• [Problem description]:
In the entries below, the lines from the one with "- 1) PDL Identifier: Every" through the one with "- On Q2: RAN3" are to be copied exactly; both ends count.

• [Source data]:
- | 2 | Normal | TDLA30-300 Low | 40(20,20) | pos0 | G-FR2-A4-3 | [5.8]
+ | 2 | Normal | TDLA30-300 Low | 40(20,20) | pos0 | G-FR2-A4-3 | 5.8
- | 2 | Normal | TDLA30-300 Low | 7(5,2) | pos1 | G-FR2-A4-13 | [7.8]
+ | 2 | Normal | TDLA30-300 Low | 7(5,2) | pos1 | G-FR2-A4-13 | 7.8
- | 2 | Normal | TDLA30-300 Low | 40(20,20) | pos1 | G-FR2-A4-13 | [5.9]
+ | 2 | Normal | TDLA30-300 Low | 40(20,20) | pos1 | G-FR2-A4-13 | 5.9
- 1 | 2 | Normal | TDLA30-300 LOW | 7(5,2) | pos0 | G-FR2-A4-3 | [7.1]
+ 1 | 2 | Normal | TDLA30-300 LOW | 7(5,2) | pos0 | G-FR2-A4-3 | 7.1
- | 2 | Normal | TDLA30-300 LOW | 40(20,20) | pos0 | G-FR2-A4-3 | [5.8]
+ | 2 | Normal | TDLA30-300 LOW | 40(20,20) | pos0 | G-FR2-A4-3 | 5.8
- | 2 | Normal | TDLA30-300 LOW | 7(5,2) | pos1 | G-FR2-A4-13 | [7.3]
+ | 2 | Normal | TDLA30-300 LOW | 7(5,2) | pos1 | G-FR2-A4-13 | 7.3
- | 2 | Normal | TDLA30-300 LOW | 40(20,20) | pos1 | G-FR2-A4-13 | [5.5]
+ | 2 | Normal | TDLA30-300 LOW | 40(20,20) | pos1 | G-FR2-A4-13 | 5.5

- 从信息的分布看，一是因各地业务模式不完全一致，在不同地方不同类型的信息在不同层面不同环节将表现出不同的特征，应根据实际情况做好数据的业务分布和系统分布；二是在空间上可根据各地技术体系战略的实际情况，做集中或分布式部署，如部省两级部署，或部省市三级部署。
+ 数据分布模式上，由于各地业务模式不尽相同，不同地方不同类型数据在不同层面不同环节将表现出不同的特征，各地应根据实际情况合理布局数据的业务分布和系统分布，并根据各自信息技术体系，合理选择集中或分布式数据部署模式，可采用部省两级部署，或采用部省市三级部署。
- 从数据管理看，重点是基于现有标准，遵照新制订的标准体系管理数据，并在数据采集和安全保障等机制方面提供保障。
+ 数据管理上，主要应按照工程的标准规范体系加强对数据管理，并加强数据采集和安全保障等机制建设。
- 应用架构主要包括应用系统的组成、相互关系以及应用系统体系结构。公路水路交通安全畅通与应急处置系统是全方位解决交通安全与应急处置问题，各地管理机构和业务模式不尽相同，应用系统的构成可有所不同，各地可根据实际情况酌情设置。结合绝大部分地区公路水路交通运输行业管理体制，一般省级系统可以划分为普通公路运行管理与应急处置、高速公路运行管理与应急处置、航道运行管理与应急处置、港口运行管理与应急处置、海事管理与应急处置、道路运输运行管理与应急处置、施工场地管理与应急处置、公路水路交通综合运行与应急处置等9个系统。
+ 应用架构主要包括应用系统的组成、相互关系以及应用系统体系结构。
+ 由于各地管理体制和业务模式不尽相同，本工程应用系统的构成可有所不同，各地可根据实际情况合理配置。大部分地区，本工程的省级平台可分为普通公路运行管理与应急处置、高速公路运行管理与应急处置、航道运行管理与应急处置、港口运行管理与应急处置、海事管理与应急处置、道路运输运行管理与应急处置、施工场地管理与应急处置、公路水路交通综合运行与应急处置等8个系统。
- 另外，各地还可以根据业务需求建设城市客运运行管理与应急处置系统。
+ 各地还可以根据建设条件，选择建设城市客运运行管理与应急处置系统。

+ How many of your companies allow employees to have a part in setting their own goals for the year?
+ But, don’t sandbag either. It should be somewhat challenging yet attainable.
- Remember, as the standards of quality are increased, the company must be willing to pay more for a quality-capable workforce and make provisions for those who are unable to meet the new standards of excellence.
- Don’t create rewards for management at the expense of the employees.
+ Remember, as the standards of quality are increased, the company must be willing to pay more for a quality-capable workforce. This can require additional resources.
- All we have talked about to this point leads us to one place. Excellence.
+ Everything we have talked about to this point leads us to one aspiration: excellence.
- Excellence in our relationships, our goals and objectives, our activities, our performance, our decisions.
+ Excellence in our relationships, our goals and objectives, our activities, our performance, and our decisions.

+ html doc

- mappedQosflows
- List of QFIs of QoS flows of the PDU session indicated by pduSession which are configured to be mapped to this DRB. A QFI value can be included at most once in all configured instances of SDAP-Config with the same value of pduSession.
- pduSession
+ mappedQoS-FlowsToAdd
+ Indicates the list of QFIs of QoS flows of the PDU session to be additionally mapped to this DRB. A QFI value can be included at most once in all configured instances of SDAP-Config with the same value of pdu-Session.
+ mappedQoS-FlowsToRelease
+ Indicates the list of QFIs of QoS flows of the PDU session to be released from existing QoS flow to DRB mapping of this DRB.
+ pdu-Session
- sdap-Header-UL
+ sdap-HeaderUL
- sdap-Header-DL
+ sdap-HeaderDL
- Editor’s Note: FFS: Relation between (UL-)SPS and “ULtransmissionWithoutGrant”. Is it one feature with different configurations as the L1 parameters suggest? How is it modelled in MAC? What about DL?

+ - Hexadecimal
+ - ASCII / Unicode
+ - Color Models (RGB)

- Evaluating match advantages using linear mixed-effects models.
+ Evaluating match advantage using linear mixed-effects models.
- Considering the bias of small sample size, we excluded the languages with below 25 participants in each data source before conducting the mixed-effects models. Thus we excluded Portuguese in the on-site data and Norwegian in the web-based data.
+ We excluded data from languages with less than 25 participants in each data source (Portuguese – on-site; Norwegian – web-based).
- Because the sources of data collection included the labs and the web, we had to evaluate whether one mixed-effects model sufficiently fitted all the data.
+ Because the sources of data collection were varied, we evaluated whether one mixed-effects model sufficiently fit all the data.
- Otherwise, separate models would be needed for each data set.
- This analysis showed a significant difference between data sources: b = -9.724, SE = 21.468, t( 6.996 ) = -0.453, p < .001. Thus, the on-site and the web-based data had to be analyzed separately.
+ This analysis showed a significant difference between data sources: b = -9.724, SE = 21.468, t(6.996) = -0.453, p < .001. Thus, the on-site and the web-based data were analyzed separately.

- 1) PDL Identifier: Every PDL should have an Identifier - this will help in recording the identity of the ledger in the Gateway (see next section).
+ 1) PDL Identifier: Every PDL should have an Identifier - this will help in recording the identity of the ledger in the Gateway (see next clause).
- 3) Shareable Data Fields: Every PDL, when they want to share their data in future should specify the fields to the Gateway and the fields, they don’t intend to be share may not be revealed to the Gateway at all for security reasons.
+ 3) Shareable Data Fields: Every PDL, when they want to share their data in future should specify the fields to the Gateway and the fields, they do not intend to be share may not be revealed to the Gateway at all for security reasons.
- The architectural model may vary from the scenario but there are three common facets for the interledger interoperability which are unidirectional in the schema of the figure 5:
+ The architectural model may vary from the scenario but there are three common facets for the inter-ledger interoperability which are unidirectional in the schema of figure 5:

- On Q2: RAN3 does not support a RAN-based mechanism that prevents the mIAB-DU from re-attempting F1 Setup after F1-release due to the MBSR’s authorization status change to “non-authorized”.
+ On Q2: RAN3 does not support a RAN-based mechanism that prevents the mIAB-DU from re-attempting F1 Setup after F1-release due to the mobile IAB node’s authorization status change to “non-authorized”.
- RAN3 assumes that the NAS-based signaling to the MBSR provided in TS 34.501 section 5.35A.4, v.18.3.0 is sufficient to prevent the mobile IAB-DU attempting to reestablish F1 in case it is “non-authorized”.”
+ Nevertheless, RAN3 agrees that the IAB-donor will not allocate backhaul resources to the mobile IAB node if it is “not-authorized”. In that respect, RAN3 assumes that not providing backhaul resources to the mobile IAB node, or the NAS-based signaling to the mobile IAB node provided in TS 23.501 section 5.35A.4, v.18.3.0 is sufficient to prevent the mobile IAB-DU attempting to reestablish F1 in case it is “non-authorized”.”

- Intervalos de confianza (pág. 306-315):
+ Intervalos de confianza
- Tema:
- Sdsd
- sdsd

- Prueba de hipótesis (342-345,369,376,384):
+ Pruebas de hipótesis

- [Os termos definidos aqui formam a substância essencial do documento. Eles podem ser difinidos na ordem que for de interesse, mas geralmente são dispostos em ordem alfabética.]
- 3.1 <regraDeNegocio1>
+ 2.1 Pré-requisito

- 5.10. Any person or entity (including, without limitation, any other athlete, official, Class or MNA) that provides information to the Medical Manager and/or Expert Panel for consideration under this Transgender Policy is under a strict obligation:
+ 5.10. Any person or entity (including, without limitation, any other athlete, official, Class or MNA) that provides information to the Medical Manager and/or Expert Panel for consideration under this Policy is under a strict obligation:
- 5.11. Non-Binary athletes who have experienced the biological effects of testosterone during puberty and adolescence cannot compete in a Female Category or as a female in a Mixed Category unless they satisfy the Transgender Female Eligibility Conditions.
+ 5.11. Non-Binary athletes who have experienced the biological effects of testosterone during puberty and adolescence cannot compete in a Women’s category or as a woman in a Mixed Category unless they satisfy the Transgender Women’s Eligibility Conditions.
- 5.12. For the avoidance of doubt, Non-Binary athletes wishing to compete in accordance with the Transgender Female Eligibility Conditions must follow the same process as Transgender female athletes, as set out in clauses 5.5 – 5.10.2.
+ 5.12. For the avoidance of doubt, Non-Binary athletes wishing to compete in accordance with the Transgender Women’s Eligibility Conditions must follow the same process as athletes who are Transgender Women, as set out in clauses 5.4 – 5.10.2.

• [Solution for this task]:
- 1) PDL Identifier: Every PDL should have an Identifier - this will help in recording the identity of the ledger in the Gateway (see next section).
+ 1) PDL Identifier: Every PDL should have an Identifier - this will help in recording the identity of the ledger in the Gateway (see next clause).
- 3) Shareable Data Fields: Every PDL, when they want to share their data in future should specify the fields to the Gateway and the fields, they don’t intend to be share may not be revealed to the Gateway at all for security reasons.
+ 3) Shareable Data Fields: Every PDL, when they want to share their data in future should specify the fields to the Gateway and the fields, they do not intend to be share may not be revealed to the Gateway at all for security reasons.
- The architectural model may vary from the scenario but there are three common facets for the interledger interoperability which are unidirectional in the schema of the figure 5:
+ The architectural model may vary from the scenario but there are three common facets for the inter-ledger interoperability which are unidirectional in the schema of figure 5:

- On Q2: RAN3 does not support a RAN-based mechanism that prevents the mIAB-DU from re-attempting F1 Setup after F1-release due to the MBSR’s authorization status change to “non-authorized”.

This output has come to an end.